#### Try it
Make an exact transcript of the lines in the data below, starting with the one containing "top: 121px;" and going on through the one containing "-155,7 +155,7 @@", with both included and the pictures left out.

#### Data records

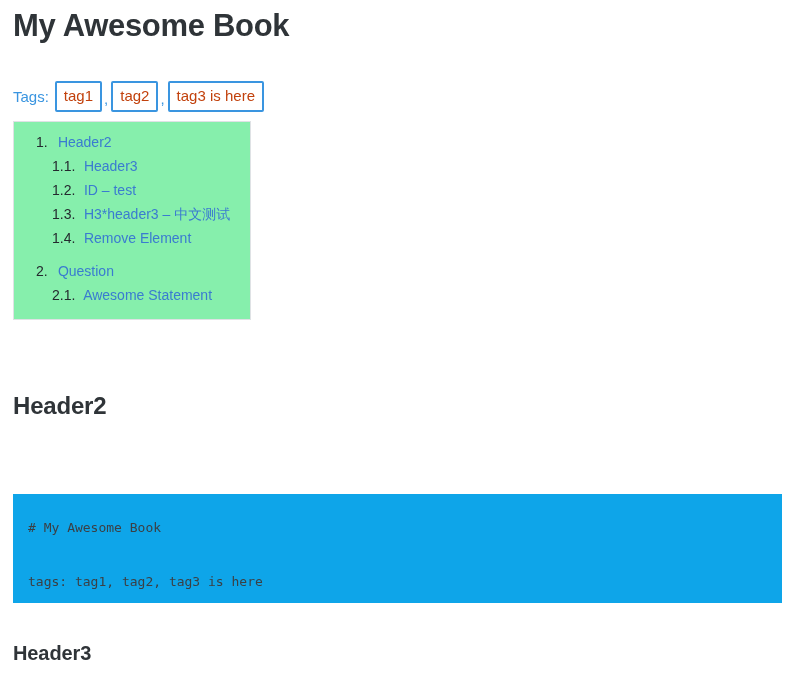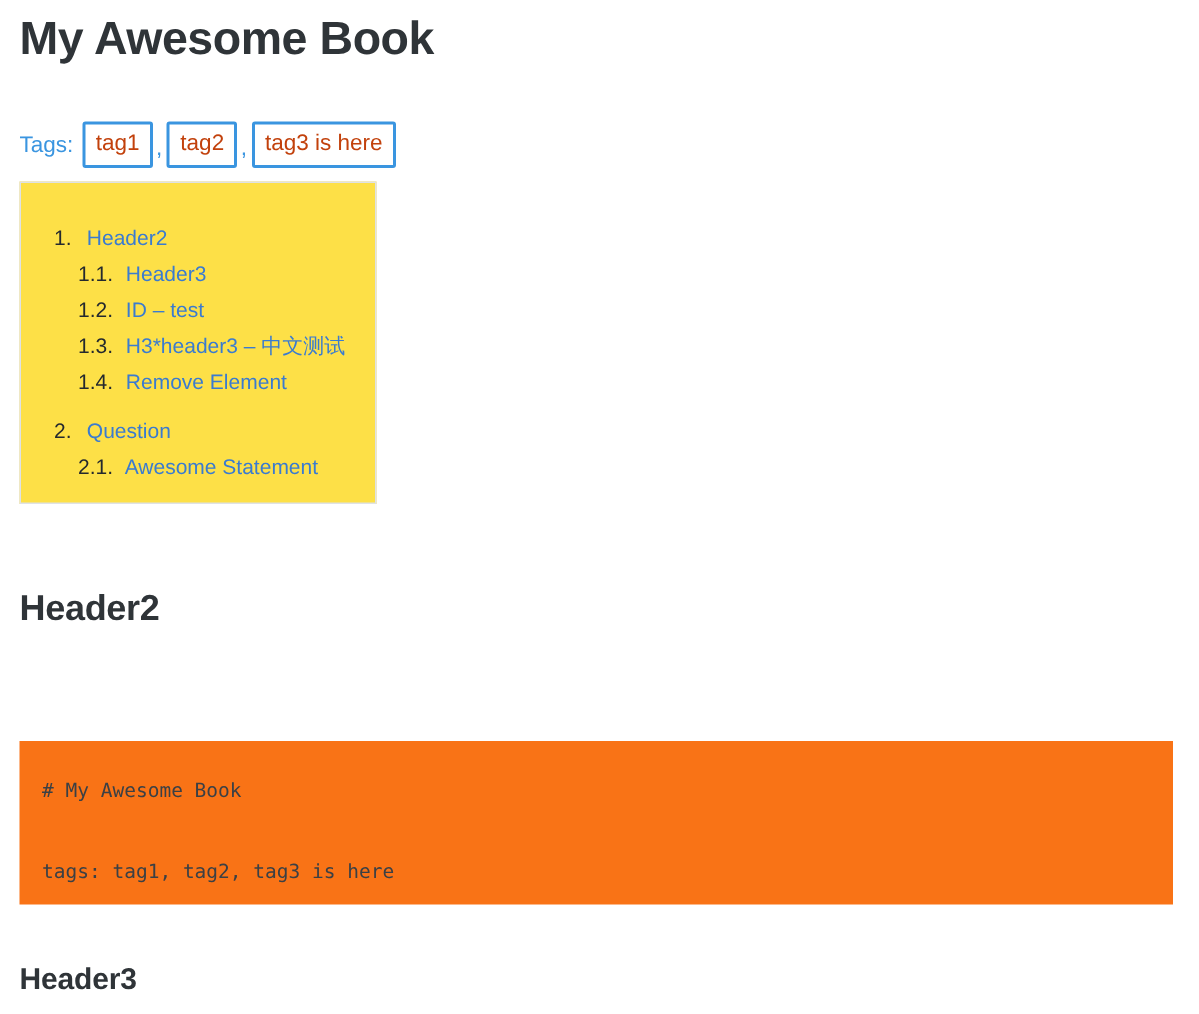--- a/index.html
+++ b/index.html
@@ -79,9 +79,9 @@
     top: 121px;
     width: 238px;
     box-sizing: border-box;
-    background: #fde047;
+    background: #86efac;
     border: 1px solid #dfe2e5;
-    padding: 24px 12px 12px 12px;
+    padding: 8px 12px 12px 12px;
   }
   .toc-list {
     list-style: none;

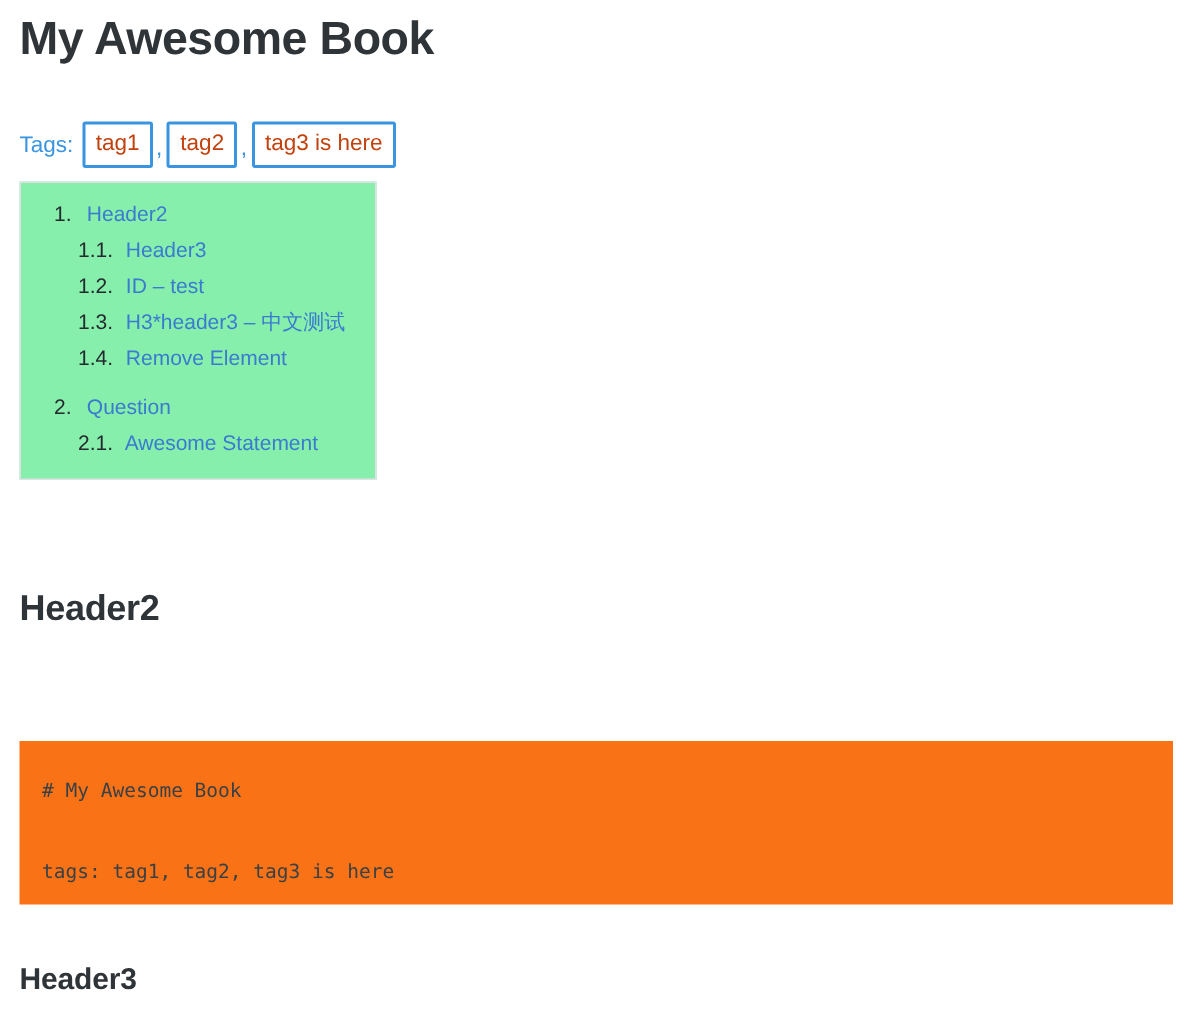--- a/index.html
+++ b/index.html
@@ -155,7 +155,7 @@
     width: 769px;
     height: 109px;
     box-sizing: border-box;
-    background: #f97316;
+    background: #0ea5e9;
     padding: 20px 16px 20px 15px;
     overflow: hidden;
   }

#### Task response
     top: 121px;
     width: 238px;
     box-sizing: border-box;
-    background: #fde047;
+    background: #86efac;
     border: 1px solid #dfe2e5;
-    padding: 24px 12px 12px 12px;
+    padding: 8px 12px 12px 12px;
   }
   .toc-list {
     list-style: none;

--- a/index.html
+++ b/index.html
@@ -155,7 +155,7 @@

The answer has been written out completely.